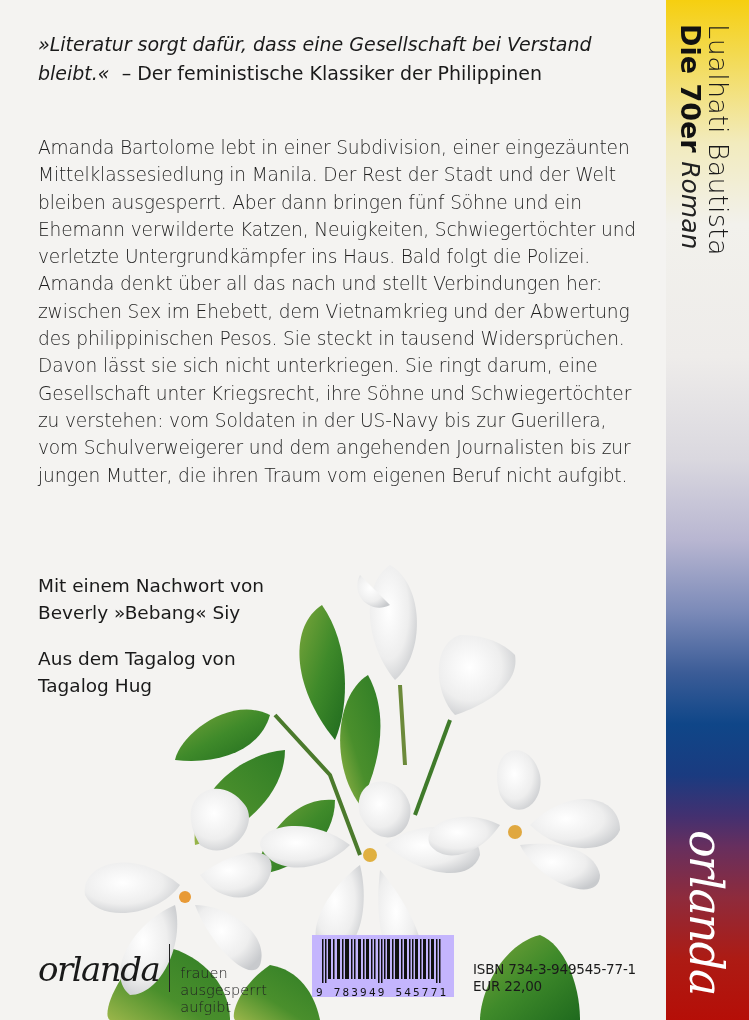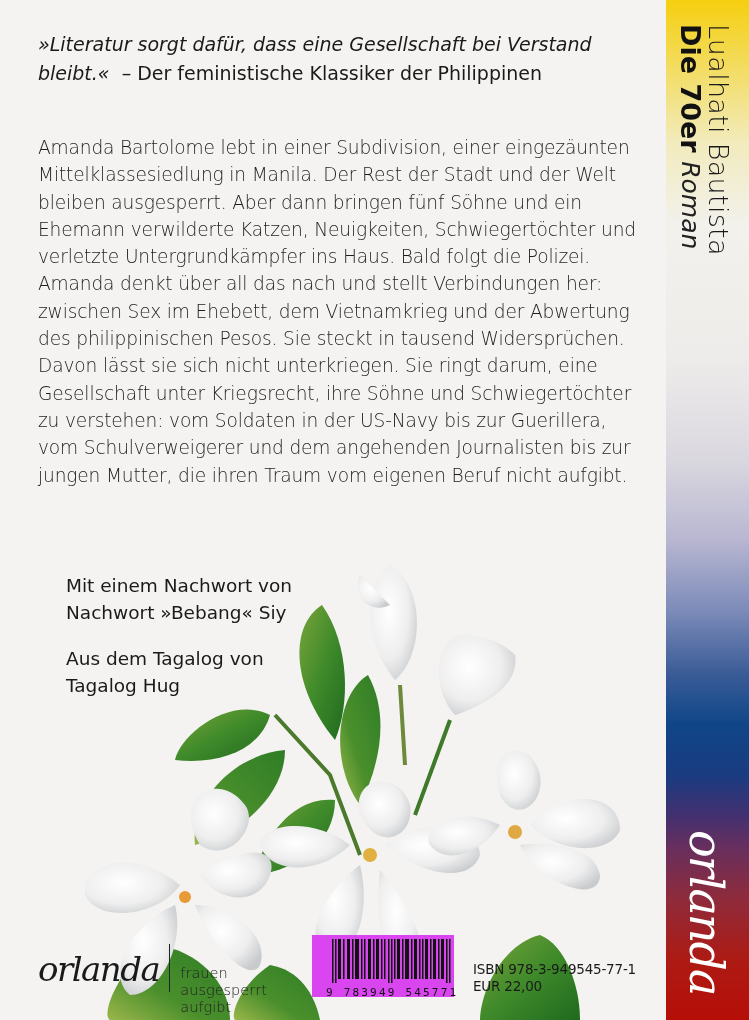--- a/index.html
+++ b/index.html
@@ -52,21 +52,21 @@
       font-size: 18.6px; line-height: 27.3px; font-weight: 300;
       letter-spacing: -0.15px;
       color: #1e1e1e;
     }
     .blurb p { margin: 0; }
 
     .credits {
       position: absolute; left: 38px; top: 572px; width: 300px;
       font-size: 18.5px; line-height: 27px; font-weight: 500;
     }
-    .credits .credit { margin-bottom: 19px; margin-left: 28px; }
+    .credits .credit { margin-bottom: 19px; }
 
     .flowers { position: absolute; left: 60px; top: 545px; width: 600px; height: 475px; }
 
     .publisher {
       position: absolute; left: 38px; top: 938px; height: 60px;
       display: flex; align-items: center;
     }
     .pub-logo {
       font-family: "DejaVu Serif", serif;
       font-style: italic;
@@ -80,22 +80,22 @@
       display: flex; align-items: flex-end;
     }
     .pub-tagline {
       padding-left: 10px;
       font-size: 14.5px; line-height: 17px; font-weight: 300; color: #222; margin-top: 44px;
     }
     .pub-tagline div { white-space: nowrap; }
 
     .barcode-box {
       position: absolute; left: 312px; top: 935px; width: 142px; height: 62px;
-      background: #d946ef;
-      padding: 4px 6px 2px 14px;
+      background: #c4b5fd;
+      padding: 4px 6px 2px 4px;
     }
     .barcode-bars { width: 130px; height: 44px; }
     .barcode-digits {
       font-family: "DejaVu Sans Mono", monospace;
       font-size: 11px; letter-spacing: 2.2px; color: #111;
       line-height: 12px; white-space: nowrap;
     }
 
     .isbn {
       position: absolute; left: 473px; top: 961px;
@@ -177,21 +177,21 @@
       <path d="M470 280 C510 240 560 250 560 285 C550 310 500 310 470 280 Z" fill="url(#petal)"></path>
       <path d="M440 280 C400 260 360 280 370 300 C385 320 420 310 440 280 Z" fill="url(#petal)"></path>
       <path d="M460 300 C480 340 540 360 540 330 C535 305 500 295 460 300 Z" fill="url(#petal)"></path>
       <circle cx="455" cy="287" r="7" fill="#e0a840"></circle>
     </g>
   </svg>
 
   <div class="credits">
     <div class="credit">
       <div>Mit einem Nachwort von</div>
-      <div>Nachwort »Bebang« Siy</div>
+      <div>Beverly »Bebang« Siy</div>
     </div>
     <div class="credit">
       <div>Aus dem Tagalog von</div>
       <div>Tagalog Hug</div>
     </div>
   </div>
 
   <div class="publisher">
     <div class="pub-logo">orlanda</div>
     <div class="pub-tagline">
@@ -234,21 +234,21 @@
           <rect x="112" y="0" width="1.5" height="40"></rect>
         <rect x="115" y="0" width="3" height="40"></rect>
           <rect x="120" y="0" width="1.5" height="44"></rect>
         <rect x="123" y="0" width="1.5" height="44"></rect>
       </g>
     </svg>
     <div class="barcode-digits">9 783949 545771</div>
   </div>
 
   <div class="isbn">
-    <div>ISBN 978-3-949545-77-1</div>
+    <div>ISBN 734-3-949545-77-1</div>
     <div>EUR 22,00</div>
   </div>
 </div>
 
 <div class="spine">
   <div class="spine-title">
     <span class="spine-author">Lualhati Bautista</span>
     <span class="spine-line2"><span class="spine-book">Die 70er</span> <span class="spine-genre">Roman</span></span>
   </div>
   <div class="spine-logo">orlanda</div>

+ + + + +

### TASK OBJECTIVE
Say the number of lines in the material above that contain the word "left", and nothing else.

### TASK RESPONSE
7